In Eq. (3), Eθ is the expectation for random parameters. Each random tree outputs the average of all Yi, for which the corresponding vector Xi falls in the same unit as X. As a convention, the estimated value for empty cells is set to 0, and finally the expected value for parameter θ is taken. The form of regression estimation using the random forest algorithm is Eq. (4).

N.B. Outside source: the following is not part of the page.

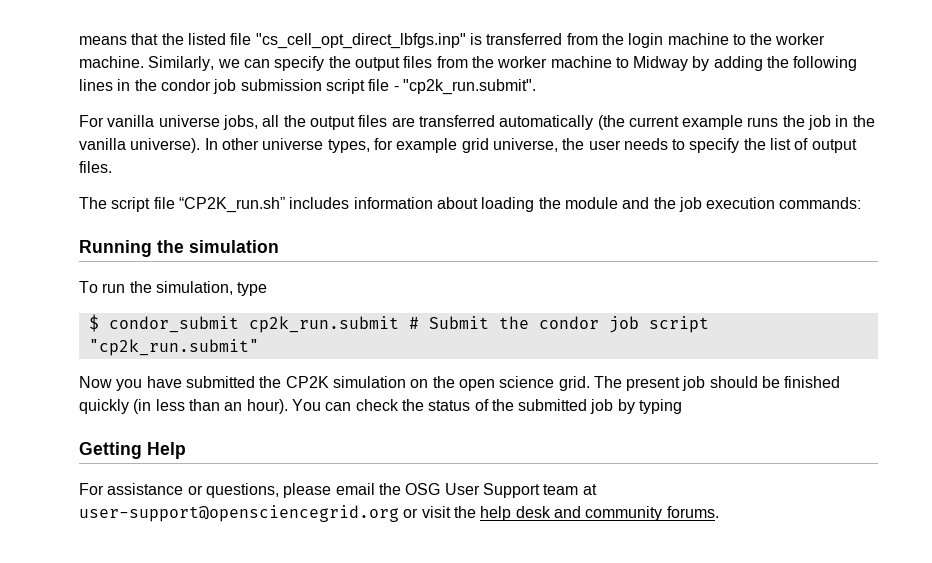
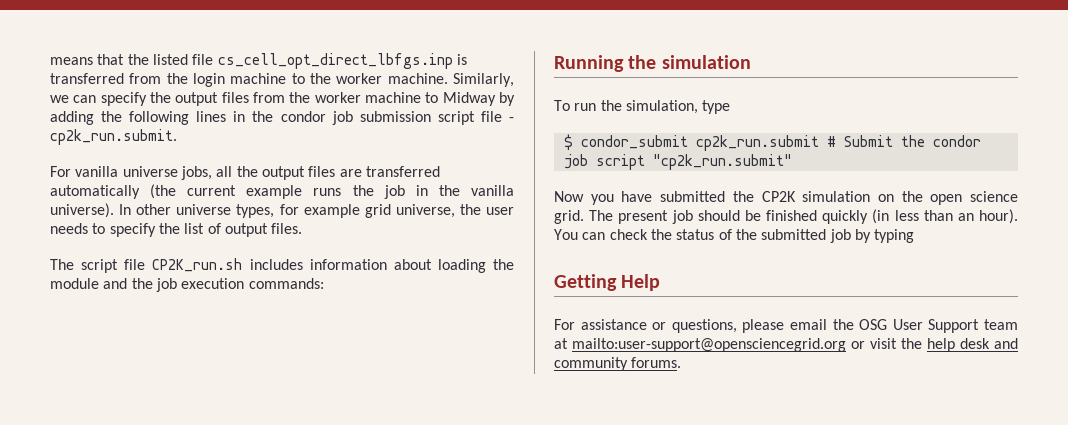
[255,33,466,49] "cs_cell_opt_direct_lbfgs.inp" -> [217,53,453,69] cs_cell_opt_direct_lbfgs.inp
[402,79,536,95] "cp2k_run.submit". -> [50,129,177,145] cp2k_run.submit.
[178,197,285,213] “CP2K_run.sh” -> [152,258,243,272] CP2K_run.sh
[79,505,399,522] user-support@opensciencegrid.org -> [572,338,846,352] mailto:user-support@opensciencegrid.org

$$\overline{r}_{n} \left( X \right) = E_{\theta } \left[ {r_{n} \left( {X,\theta } \right)} \right] = E_{\theta } \left[ {\frac{{\sum\nolimits_{i = 1}^{n} {Y_{i} 1_{{\left[ {X_{i} \in A_{n} \left( {X,\theta } \right)} \right]}} } }}{{\sum\nolimits_{i = 1}^{n} {X_{i} 1_{{\left[ {X_{i} \in A_{n} \left( {X,\theta } \right)} \right]}} } }}1_{{E_{n} \left( {X,\theta } \right)}} } \right]$$
(4)

The algorithm randomly selects about 10% of the input sample data as the prediction set to simulate and predict the content of the target substance. The prediction results of the algorithm are evaluated through three parameters: coefficients of determination (R2), mean squared error (MSE) and the mean absolute error (MAE):

$$R^{2} = 1 - \frac{SSR}{{SST}}$$
(5)
$$MSE = \frac{1}{n}\sum\limits_{i = 1}^{n} {(\overline{y}_{i} - y_{i} )^{2} }$$
(6)
$$MAE = \frac{1}{n}\sum\limits_{i = 1}^{n} {\left| {\overline{y}_{i} - y_{i} } \right|}$$
(7)

In Eq. (5), SSR is the sum of squared residuals, SST is the total sum of squares. In Eqs. (6) and (7), ȳi is the predicted value of the i-th group of data in the prediction set, while yi is the corresponding true value. R2 represents the correlation between substance content and optical parameters (up to 1), MSE and MAE represent the overall prediction error. A good prediction result requires a high R2 value while low MSE and MAE values25.